Is Nepal’s plantation at risk?

India’s Food Safety and Standards Authority of India (FSSAI) has focused on customs of authorities to keep a near watch on the superiority of teas that are inflowing from Nepal. It also monitors the quantified food safety standards on tea after the Darjeeling tea industry has opposed the import of cheap Nepalese tea for domestic consumption. Sanjay Bansal who leads the Darjeeling tea planters, chairman, Ambootia group, elevated this issue that manufactured tea that is being imported from Nepal that was not in compliance with Food Safety and Standard Regulations and said it puts the health of Indian consumers at danger. Darjeeling planters have clarified that Nepalese teas should stick to the maximum residue limits (MRLs) for specific chemicals like dicofol, ethion, fenazaquin, glyphosate, and others that are fixed by FSSAI in tea plantations.

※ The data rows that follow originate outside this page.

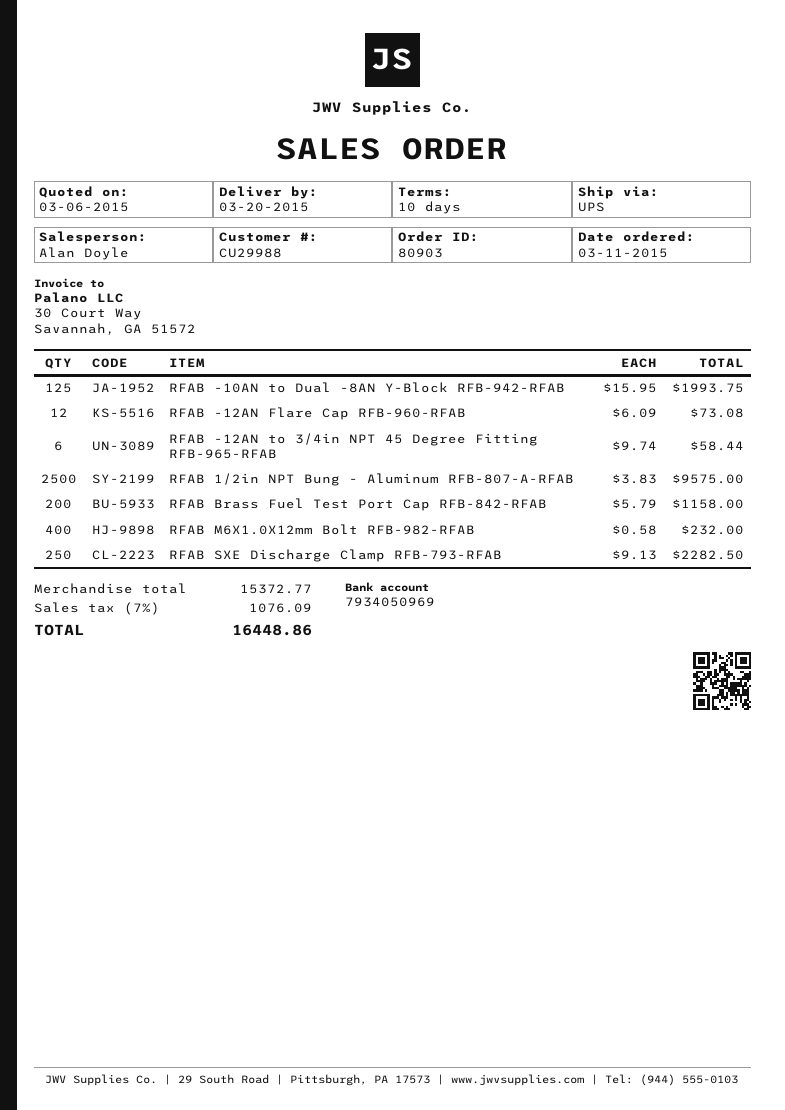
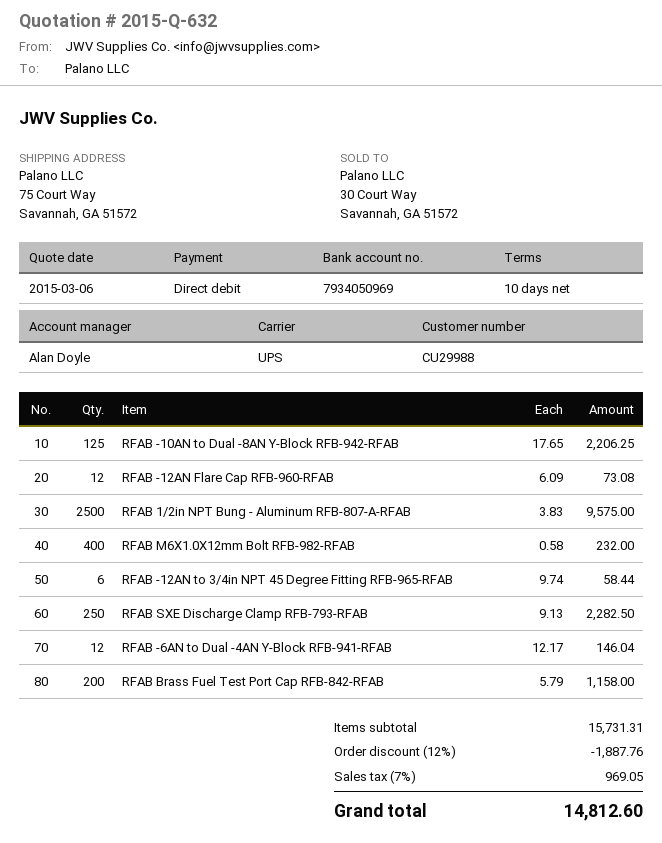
RFAB -10AN to Dual -8AN Y-Block RFB-942-RFAB: 125 x 15.95 = 1993.75 -> 125 x 17.65 = 2206.25
RFAB -6AN to Dual -4AN Y-Block RFB-941-RFAB: none -> 12 x 12.17 = 146.04
subtotal: 15372.77 -> 15731.31
discount: none -> 12% = 1887.76
tax: 7% = 1076.09 -> 7% = 969.05
total: 16448.86 -> 14812.60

Binod Mohan, chairman, Darjeeling Tea Association said, “Inexpensive Nepalese teas have found a projection space in most trade outlets across the country as Darjeeling tea. In return, this has diminished the mood of Darjeeling planters who had over the years created a market for their teas within the country. The structure of FSSAI is expected to structure and will bring down the entry of cheap Nepalese teas in the Indian market”.
Tea from Nepal started inflowing India in huge volumes after the plantation operations in the hills came to an oppressive standstill since the last four months in the year 2017 between June and September due to the assault call was given by the Gorkha Janmukti Morcha. This opened the doors for the Nepalese teas in the Indian market and now the industry claims that Nepalese teas are even looking out for ways to global markets which used to buy only Darjeeling teas.